What this task involves:
Search the entries for the word "label". Copy each line in which it is found.

Source records:
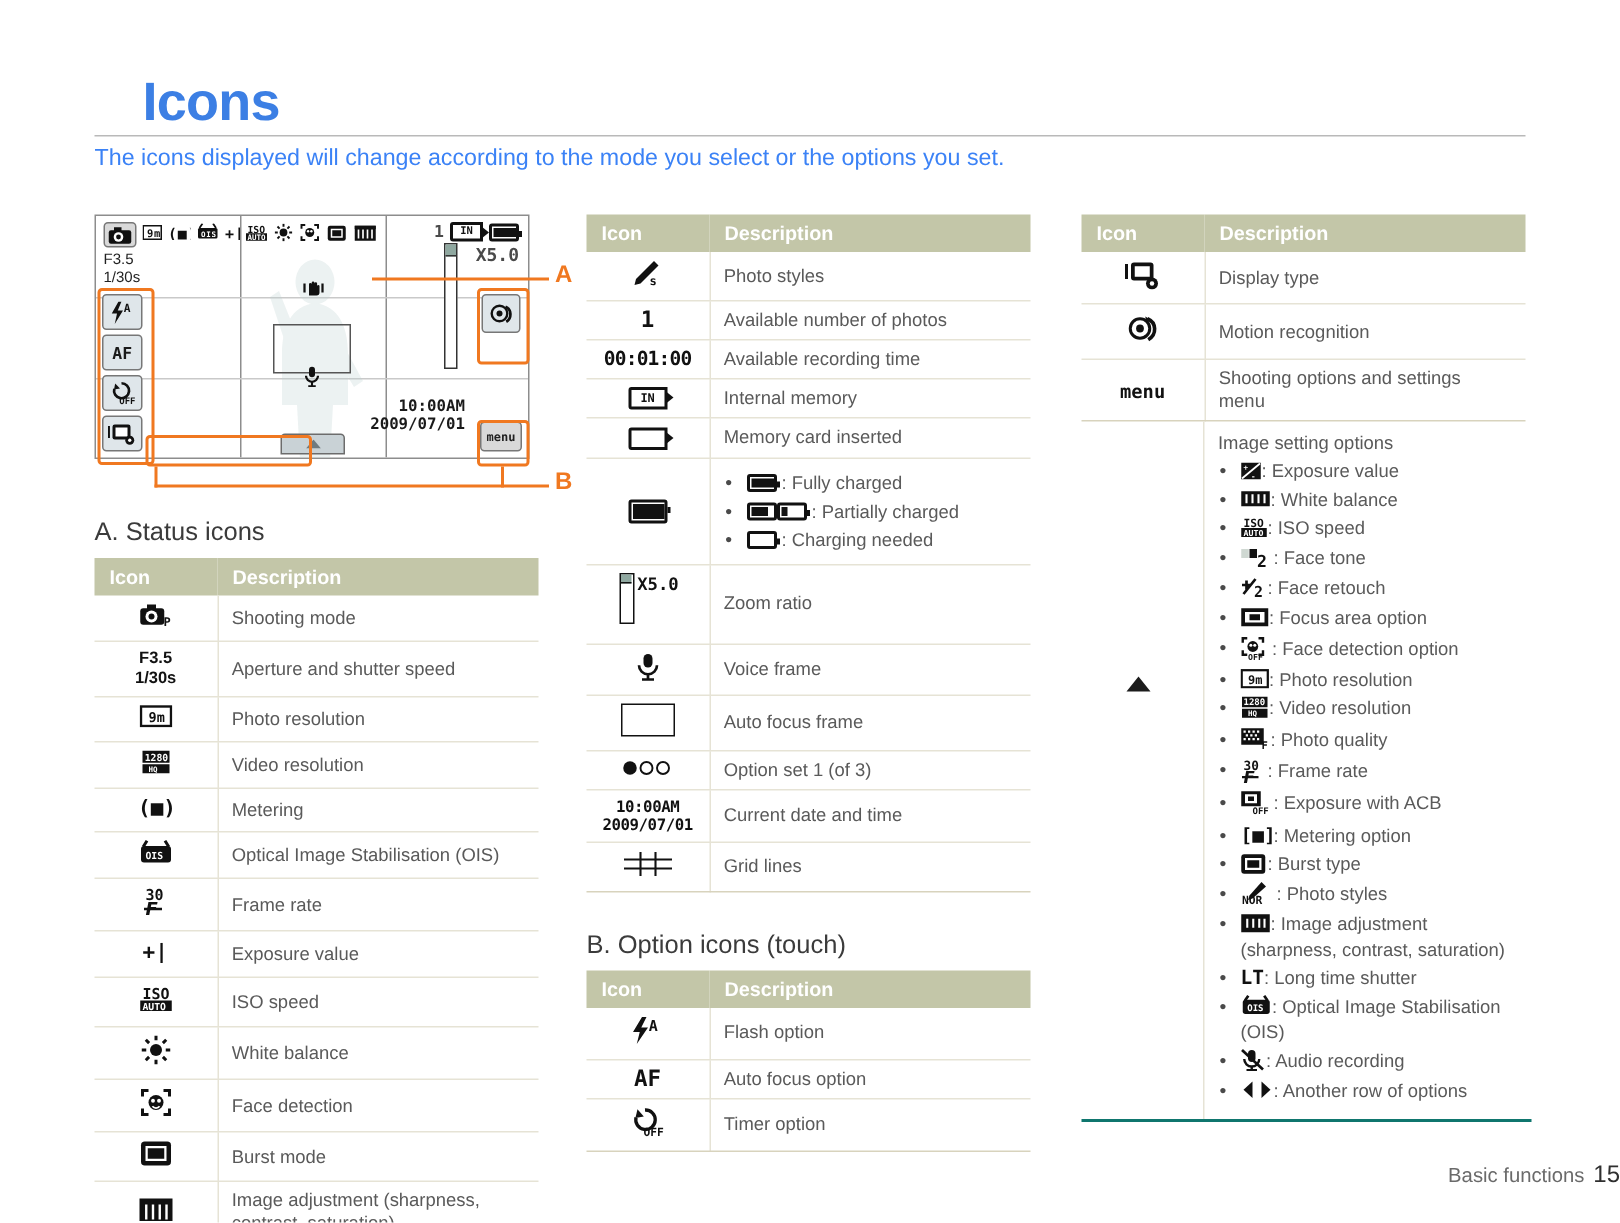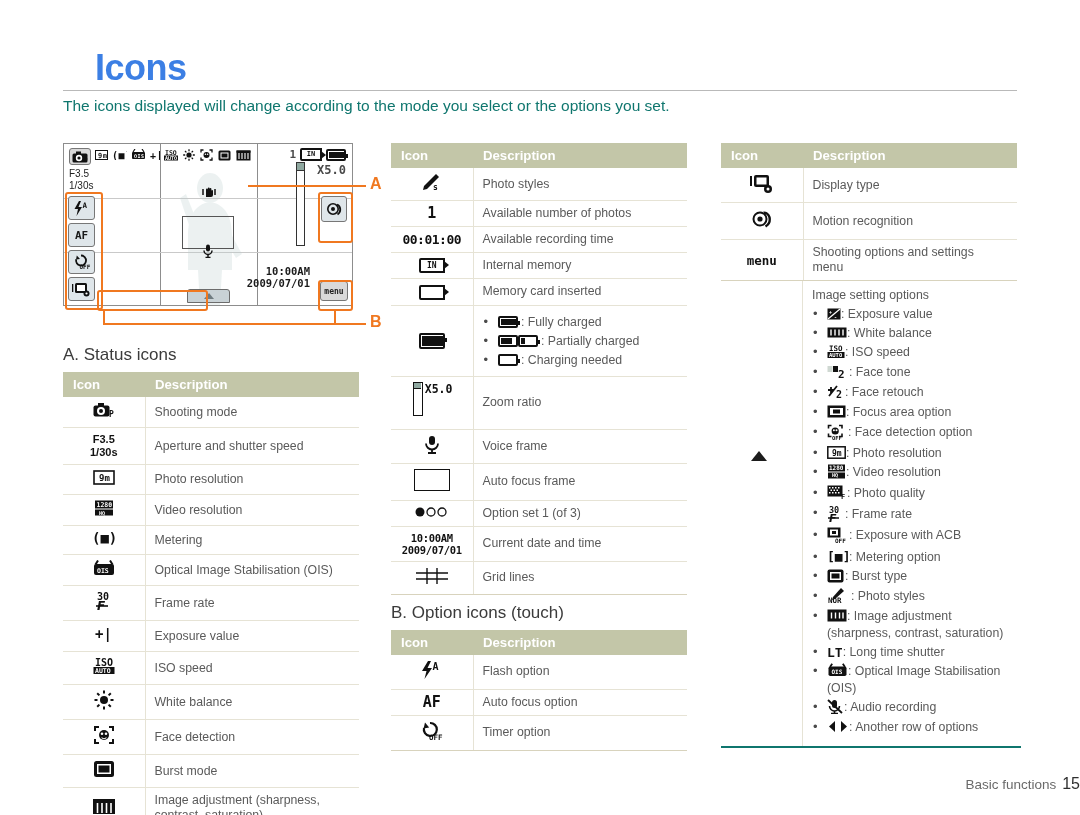--- a/index.html
+++ b/index.html
@@ -39,7 +39,7 @@
     left: 63px; top: 96px;
     width: 960px;
     font-size: 15.5px;
-    color: #0f766e;
+    color: #3b82f6;
     line-height: 20px;
   }
 

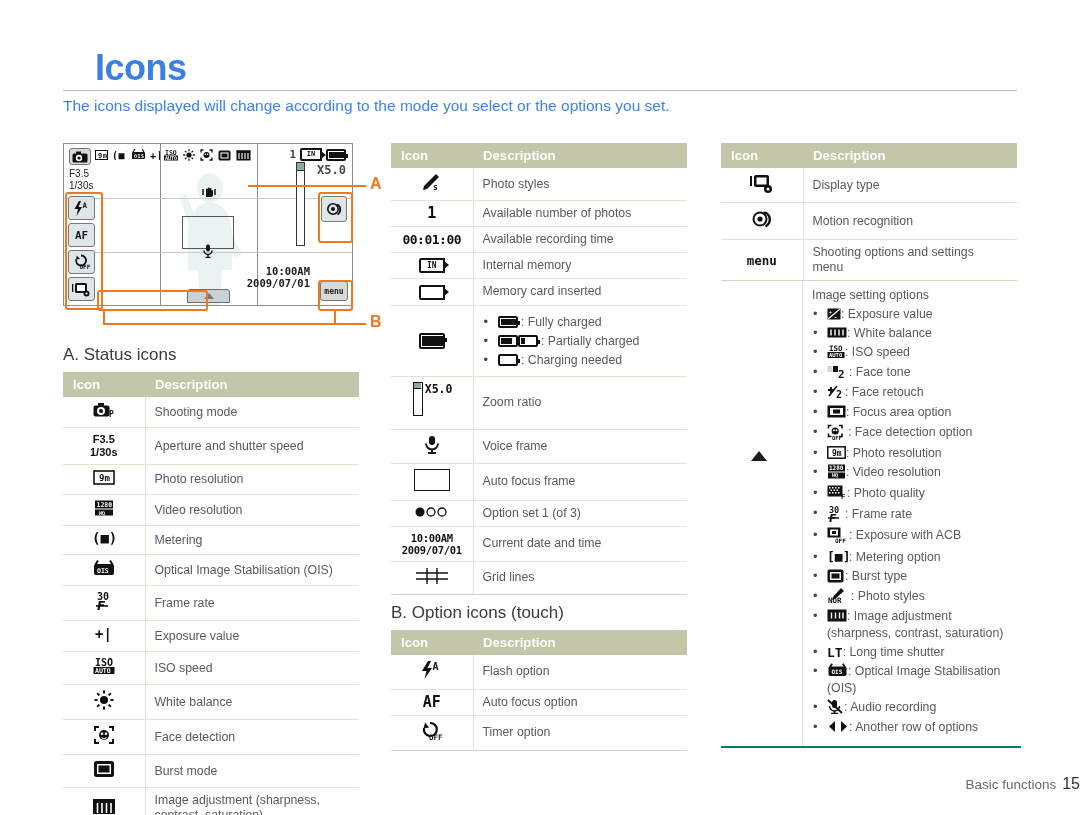--- a/index.html
+++ b/index.html
@@ -688,7 +688,7 @@
       </tbody>
     </table>
 
-    <div class="sec-head" style="margin-top:8px">B. Option icons (touch)</div>
+    <div class="sec-head" style="margin-top:25px">B. Option icons (touch)</div>
     <table class="icontbl">
       <thead>
         <tr>

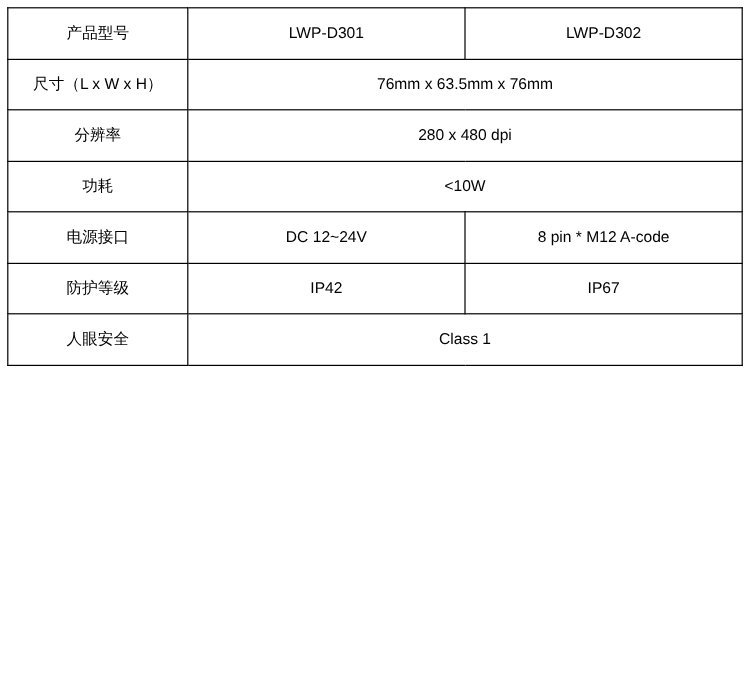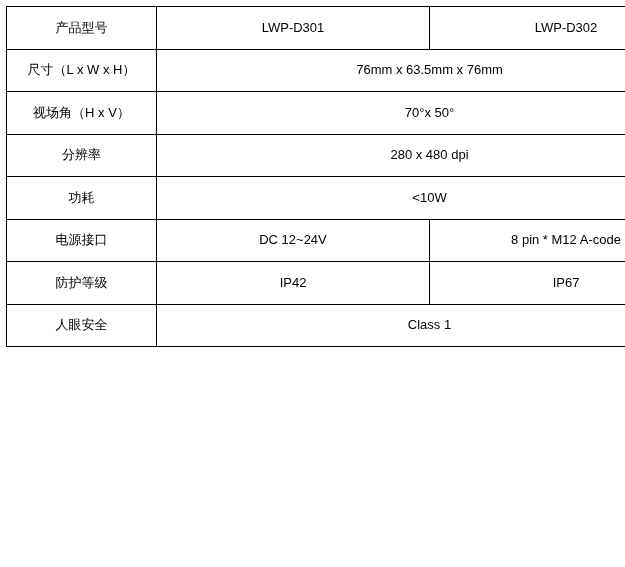--- a/index.html
+++ b/index.html
@@ -36,7 +36,7 @@
     width: 150px;
   }
   td.value-cell {
-    width: 273px;
+    width: 231px;
   }
   td.span-cell {
     width: 462px;

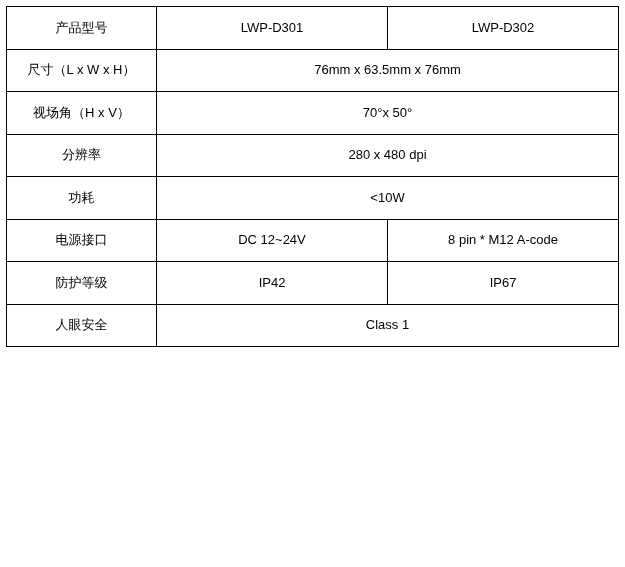--- a/index.html
+++ b/index.html
@@ -63,10 +63,6 @@
 
 
 
-      <tr>
-        <td class="label-cell">视场角（H x V）</td>
-        <td class="span-cell" colspan="2">70°x 50°</td>
-      </tr>
 
       <tr>
         <td class="label-cell">分辨率</td>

Written answer:
-        <td class="label-cell">视场角（H x V）</td>
         <td class="label-cell">分辨率</td>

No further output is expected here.